Work instruction: Locate each line in the records containing "和Technometrics". Copy it.

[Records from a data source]
::::::

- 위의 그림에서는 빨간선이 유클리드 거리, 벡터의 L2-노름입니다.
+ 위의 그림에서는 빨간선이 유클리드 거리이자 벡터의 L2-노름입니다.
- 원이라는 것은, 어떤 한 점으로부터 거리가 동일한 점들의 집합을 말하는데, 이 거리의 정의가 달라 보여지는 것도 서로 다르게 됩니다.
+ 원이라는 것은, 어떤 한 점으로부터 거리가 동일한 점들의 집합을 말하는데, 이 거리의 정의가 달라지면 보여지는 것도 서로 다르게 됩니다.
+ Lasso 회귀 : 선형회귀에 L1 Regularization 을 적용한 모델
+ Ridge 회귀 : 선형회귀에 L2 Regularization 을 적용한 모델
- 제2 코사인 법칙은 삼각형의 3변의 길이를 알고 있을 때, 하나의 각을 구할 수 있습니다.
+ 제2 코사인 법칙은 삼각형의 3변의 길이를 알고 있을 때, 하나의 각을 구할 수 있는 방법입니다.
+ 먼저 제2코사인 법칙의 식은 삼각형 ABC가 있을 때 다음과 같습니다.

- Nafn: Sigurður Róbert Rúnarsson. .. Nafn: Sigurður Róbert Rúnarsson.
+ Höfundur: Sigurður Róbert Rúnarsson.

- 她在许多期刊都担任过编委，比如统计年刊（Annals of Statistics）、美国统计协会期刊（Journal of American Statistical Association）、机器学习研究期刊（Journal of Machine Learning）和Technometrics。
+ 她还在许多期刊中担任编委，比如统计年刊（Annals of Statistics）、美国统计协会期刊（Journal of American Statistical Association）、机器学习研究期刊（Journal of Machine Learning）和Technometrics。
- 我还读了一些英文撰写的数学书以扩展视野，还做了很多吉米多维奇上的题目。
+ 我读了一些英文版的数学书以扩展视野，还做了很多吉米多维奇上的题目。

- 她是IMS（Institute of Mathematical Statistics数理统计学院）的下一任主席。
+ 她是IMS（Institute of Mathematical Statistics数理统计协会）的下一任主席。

::::::

Task result:
- 她在许多期刊都担任过编委，比如统计年刊（Annals of Statistics）、美国统计协会期刊（Journal of American Statistical Association）、机器学习研究期刊（Journal of Machine Learning）和Technometrics。
+ 她还在许多期刊中担任编委，比如统计年刊（Annals of Statistics）、美国统计协会期刊（Journal of American Statistical Association）、机器学习研究期刊（Journal of Machine Learning）和Technometrics。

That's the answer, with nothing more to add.